• EXERCISE OBJECTIVE
Repeat nothing but the line containing "- im Jahr 2036 und 0,012 €im Jahr 2041." and the lines that follow it, up to and including the last line of the data below.

• PROVIDED RECORDS

::::::::

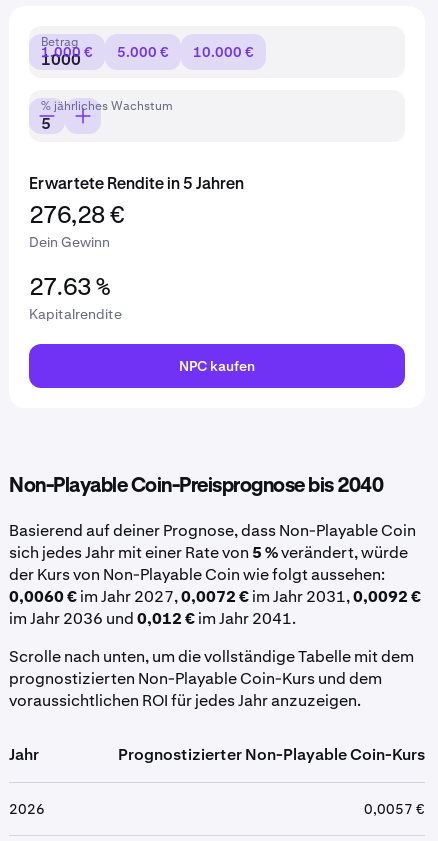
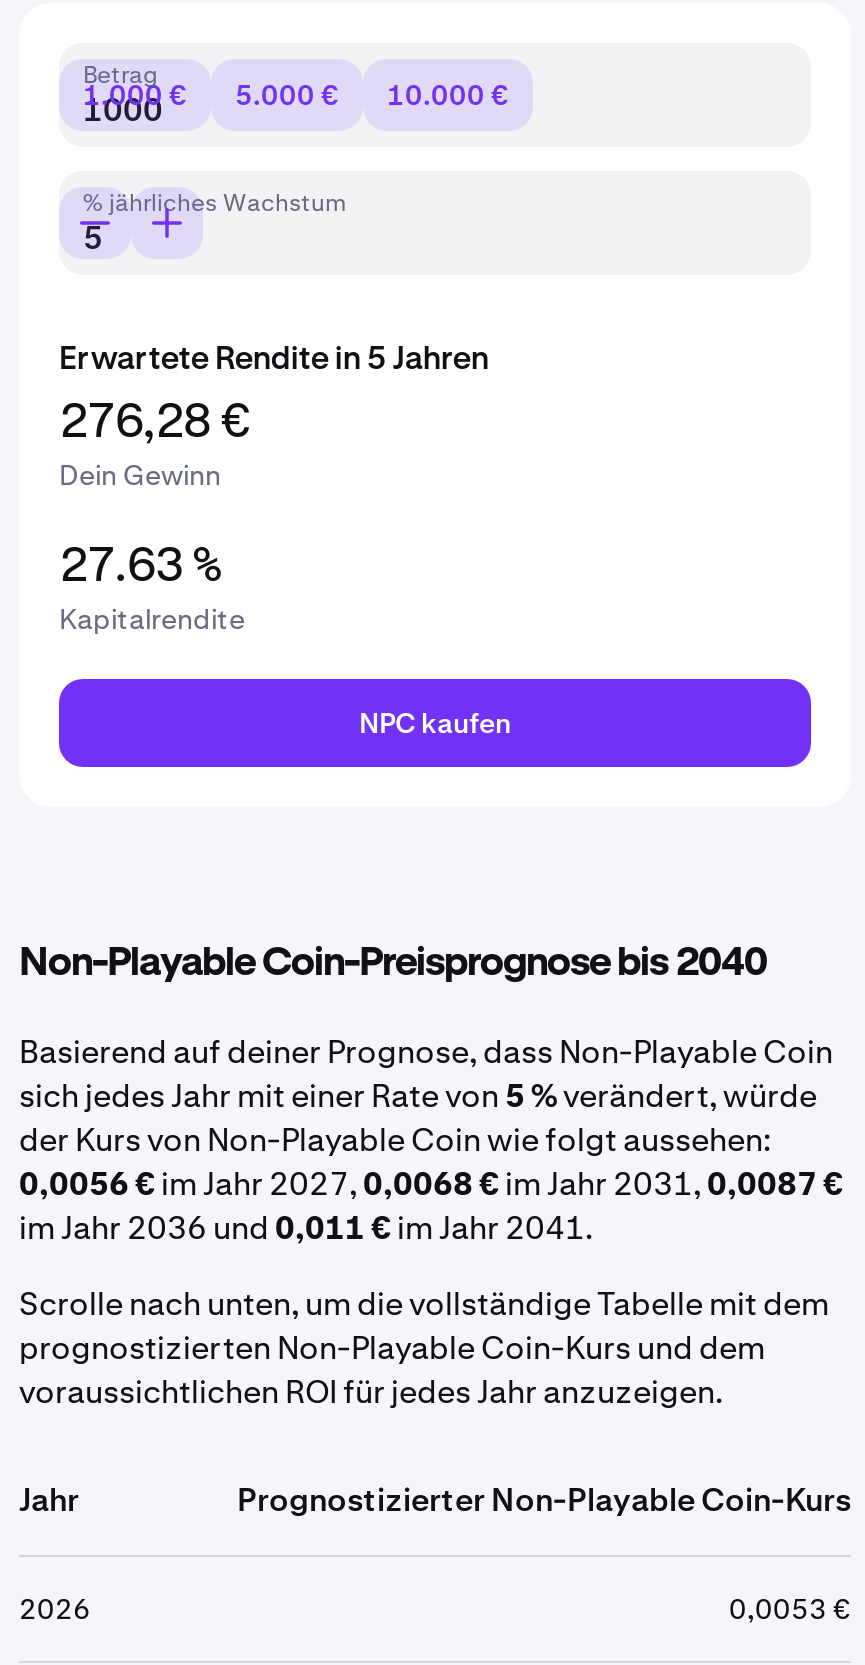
- 0,0060 €im Jahr 2027, 0,0072 €im Jahr 2031, 0,0092 €
+ 0,0056 €im Jahr 2027, 0,0068 €im Jahr 2031, 0,0087 €

- im Jahr 2036 und 0,012 €im Jahr 2041.
+ im Jahr 2036 und 0,011 €im Jahr 2041.

- 0,0057 €
+ 0,0053 €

::::::::

• ANSWER
- im Jahr 2036 und 0,012 €im Jahr 2041.
+ im Jahr 2036 und 0,011 €im Jahr 2041.

- 0,0057 €
+ 0,0053 €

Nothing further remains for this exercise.